▶ [YOUR ASSIGNMENT]: All lines of the material must be output verbatim.
BEGIN
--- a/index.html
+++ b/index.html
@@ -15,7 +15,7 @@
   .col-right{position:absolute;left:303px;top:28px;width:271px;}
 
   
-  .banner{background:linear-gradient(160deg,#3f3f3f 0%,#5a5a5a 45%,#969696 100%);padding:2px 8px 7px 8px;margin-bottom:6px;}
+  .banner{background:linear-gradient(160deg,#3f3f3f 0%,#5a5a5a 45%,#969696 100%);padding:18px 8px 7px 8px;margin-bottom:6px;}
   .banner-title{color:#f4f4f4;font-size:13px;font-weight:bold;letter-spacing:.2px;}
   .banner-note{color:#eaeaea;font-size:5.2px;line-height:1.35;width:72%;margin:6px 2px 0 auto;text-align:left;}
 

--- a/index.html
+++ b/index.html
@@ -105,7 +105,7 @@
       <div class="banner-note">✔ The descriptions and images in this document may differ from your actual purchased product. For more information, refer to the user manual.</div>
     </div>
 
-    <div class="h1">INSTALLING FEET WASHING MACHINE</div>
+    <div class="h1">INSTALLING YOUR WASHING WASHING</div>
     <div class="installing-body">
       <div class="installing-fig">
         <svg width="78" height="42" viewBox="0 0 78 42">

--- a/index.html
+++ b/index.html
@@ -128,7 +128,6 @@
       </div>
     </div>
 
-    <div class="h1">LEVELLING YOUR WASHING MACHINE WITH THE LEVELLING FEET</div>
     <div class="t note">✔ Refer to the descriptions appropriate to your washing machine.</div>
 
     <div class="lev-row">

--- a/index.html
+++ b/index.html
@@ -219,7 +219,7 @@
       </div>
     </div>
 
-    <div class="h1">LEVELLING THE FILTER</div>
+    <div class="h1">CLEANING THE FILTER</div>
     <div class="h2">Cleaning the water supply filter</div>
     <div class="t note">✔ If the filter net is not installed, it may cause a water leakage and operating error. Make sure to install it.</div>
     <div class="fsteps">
END
▶ [RESULT]:
--- a/index.html
+++ b/index.html
@@ -15,7 +15,7 @@
   .col-right{position:absolute;left:303px;top:28px;width:271px;}
 
   
-  .banner{background:linear-gradient(160deg,#3f3f3f 0%,#5a5a5a 45%,#969696 100%);padding:2px 8px 7px 8px;margin-bottom:6px;}
+  .banner{background:linear-gradient(160deg,#3f3f3f 0%,#5a5a5a 45%,#969696 100%);padding:18px 8px 7px 8px;margin-bottom:6px;}
   .banner-title{color:#f4f4f4;font-size:13px;font-weight:bold;letter-spacing:.2px;}
   .banner-note{color:#eaeaea;font-size:5.2px;line-height:1.35;width:72%;margin:6px 2px 0 auto;text-align:left;}
 

--- a/index.html
+++ b/index.html
@@ -105,7 +105,7 @@
       <div class="banner-note">✔ The descriptions and images in this document may differ from your actual purchased product. For more information, refer to the user manual.</div>
     </div>
 
-    <div class="h1">INSTALLING FEET WASHING MACHINE</div>
+    <div class="h1">INSTALLING YOUR WASHING WASHING</div>
     <div class="installing-body">
       <div class="installing-fig">
         <svg width="78" height="42" viewBox="0 0 78 42">

--- a/index.html
+++ b/index.html
@@ -128,7 +128,6 @@
       </div>
     </div>
 
-    <div class="h1">LEVELLING YOUR WASHING MACHINE WITH THE LEVELLING FEET</div>
     <div class="t note">✔ Refer to the descriptions appropriate to your washing machine.</div>
 
     <div class="lev-row">

--- a/index.html
+++ b/index.html
@@ -219,7 +219,7 @@
       </div>
     </div>
 
-    <div class="h1">LEVELLING THE FILTER</div>
+    <div class="h1">CLEANING THE FILTER</div>
     <div class="h2">Cleaning the water supply filter</div>
     <div class="t note">✔ If the filter net is not installed, it may cause a water leakage and operating error. Make sure to install it.</div>
     <div class="fsteps">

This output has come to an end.